Artist: Céline Vahsen
Exhibition title: Beyond Hues
Venue: E.A. Shared Space, Tbilisi, Georgia
Date: May 19 – June 20, 2024
Photography: all images copyright and courtesy of the artist and E.A. Shared Space, Tbilisi
Céline Vahsen is an artist based in Brussels, Belgium. She works primarily in textile as a medium. Needless to mention, weaving as a practice is historically related to female labor, mostly invisible and traditionally disregarded as practice of art for it being too domestic, decorative and often utilitarian. However, or exactly for this reason, stemming from the perspective of a female artist, Vahsen departs from the idea of the vowen fabric belonging only to domestic and utilitarian realms, turning it into a contemporary art language uniquely developed by herself.
Using material such as organic cotton, repurposed wool and at times cashmere, natural pigments she creates at the studio while grinding the roots and barks of various vegetation, Vahsen creates work standing out with its contemporaneity. The historical dialogue between the digital and handcraft, HTML writing and weaving is also present. Her work almost creates a vibrating digital surface, documenting which is nearly impossible by a camera. The patterns created within the two-dimensional surface remind the viewer of various reflective surfaces, such as a gasoline puddle, or a fast-running river and other fluid constantly flowing entities.
Vibration of the color is probably what best describes her work presented at ‘ყველაფერი’ – Beyond Hues. As hanging on the walls, the abstract pieces create almost affective experience of the space. The pink, violet, off-orange and gray shades color the light and fill the rooms creating an uplifting spatial experience. It almost feels that the usual neutral colors of the walls of the gallery space share these colors.
There is a certain aspect of site-specificity to the Vahsen’s recent series made especially for the occa-sion of the show. Abstract and reflective by visual, her work directly reflects some of her experience of Georgia, which she had a chance to visit nearly a year prior to the opening. Some of the works exhibited refer to various objects and natural phenomena spanning the river Mtkvari, Soviet Modernist architecture surrounding the actual space of the exhibition, 18th century Persian mirror ornaments of Tbilisian interiors and other. Yet, eclectic as it sounds, Vahsen achieves a subtle harmony and balance within the composition and color schema of the series.

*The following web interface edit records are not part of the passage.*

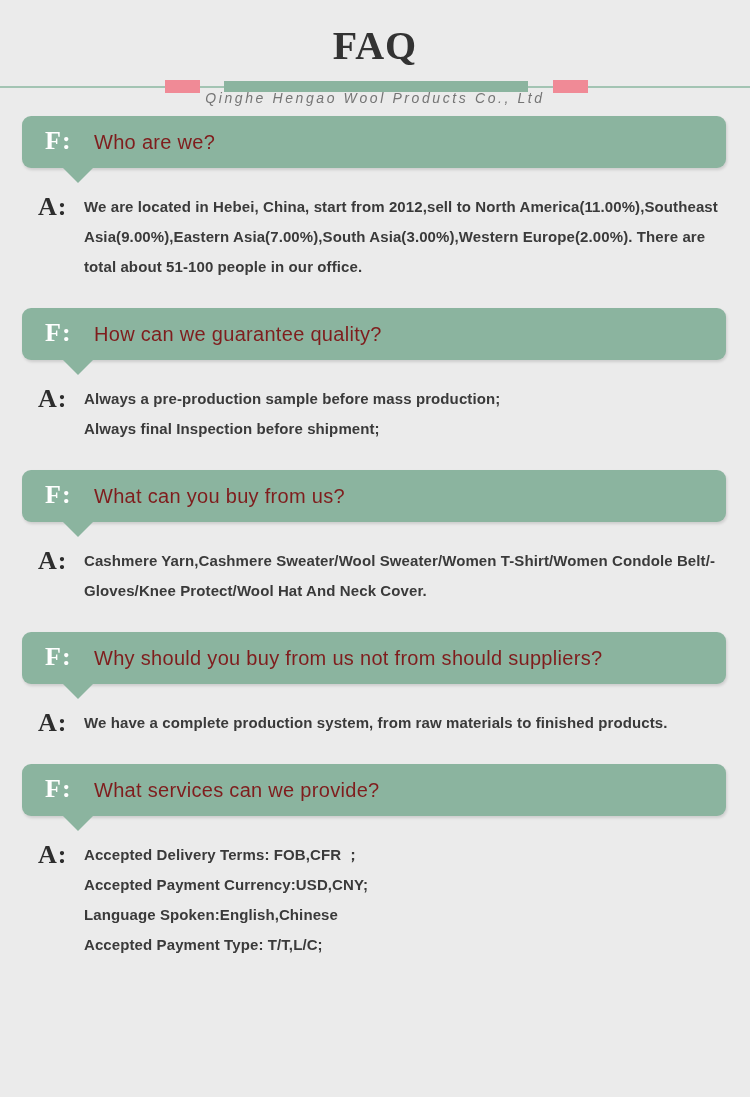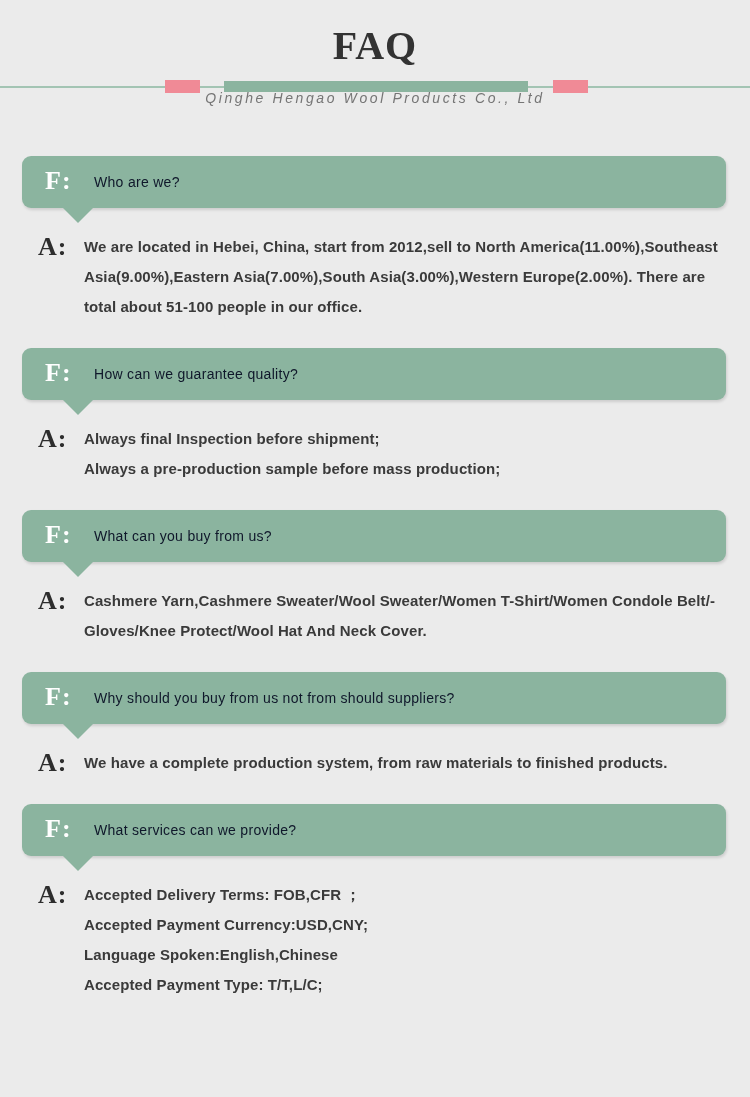"FAQ" .header { height: 156px -> 116px }
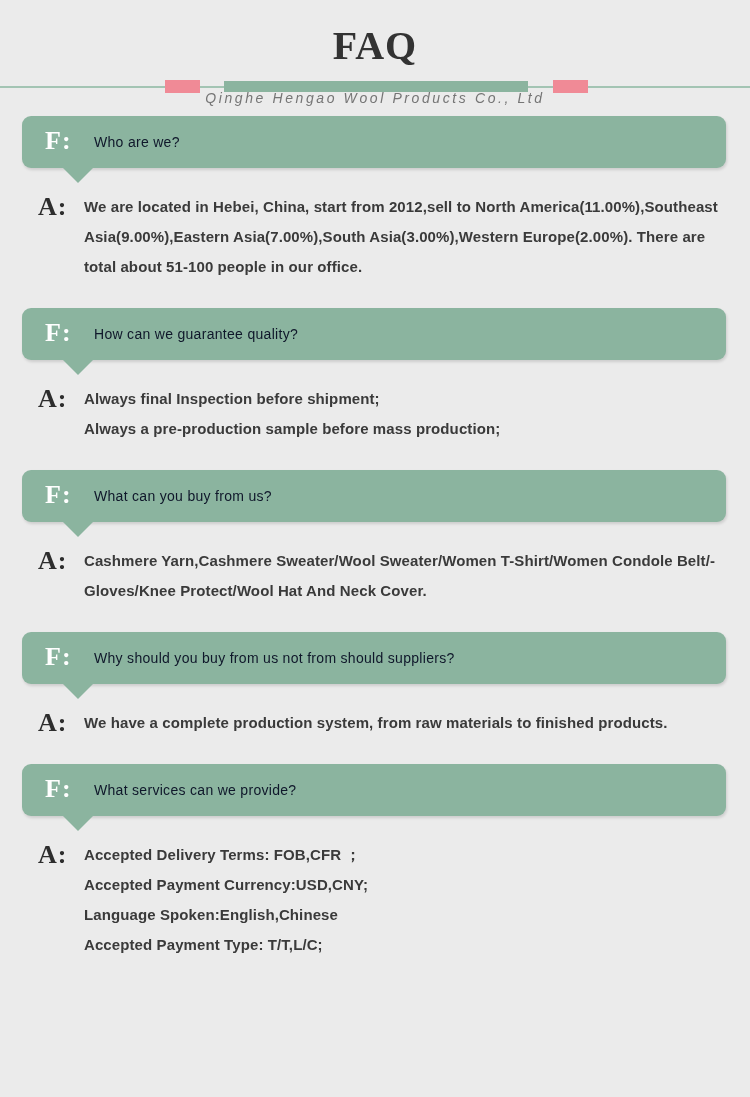"Who are we?" .q-text { color: #0f172a -> #7f1d1d; font-size: 14px -> 20px }
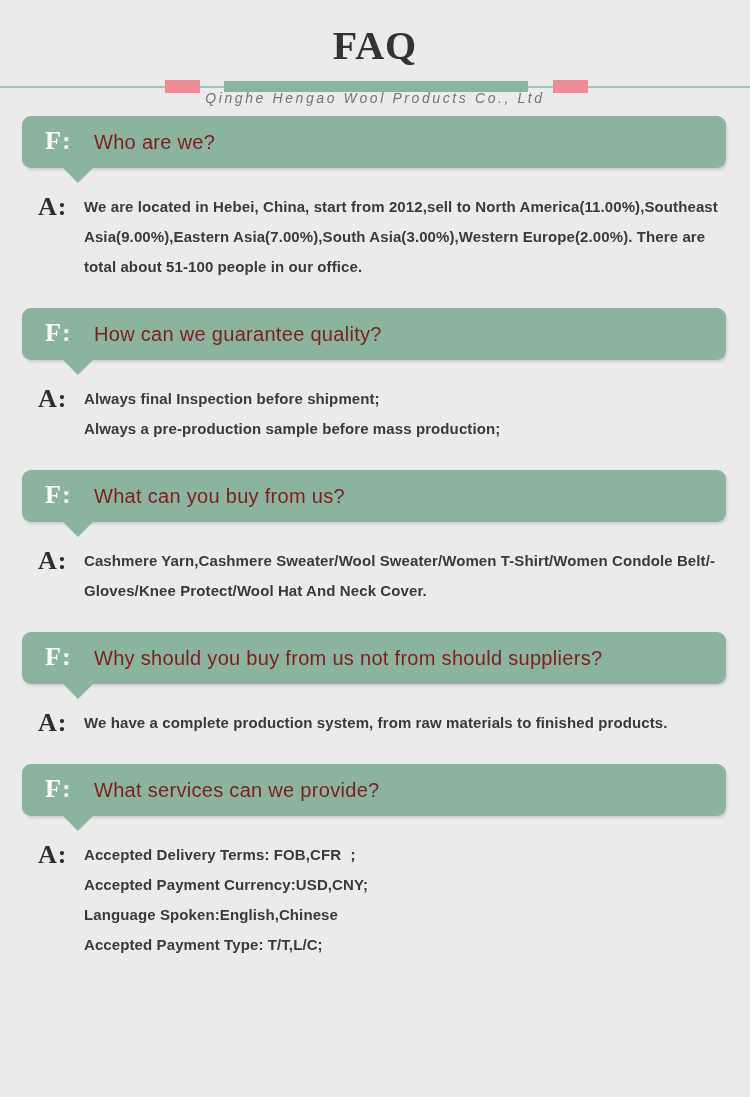"Always final Inspection before shipment;" span.a-line { order: before "Always a pre-production sample before" -> after "Always a pre-production sample before" }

‘ყველაფერი’ – Beyond Hues as the title suggests refers to the original meaning of a color in Georgian language, which is more than a color, translating as everything, all the colors of “every thing”. It is not by chance, that the artist was inspired by the meaning of this word in a culture different to her own, where colors are regarded as conceptually, existentially and politically loaded by a broader meaning. It’s as if, she too gives deeper and more complex meaning to the colors of her own, stressing that the work is perceived as beyond the hues, something more and other than just the material.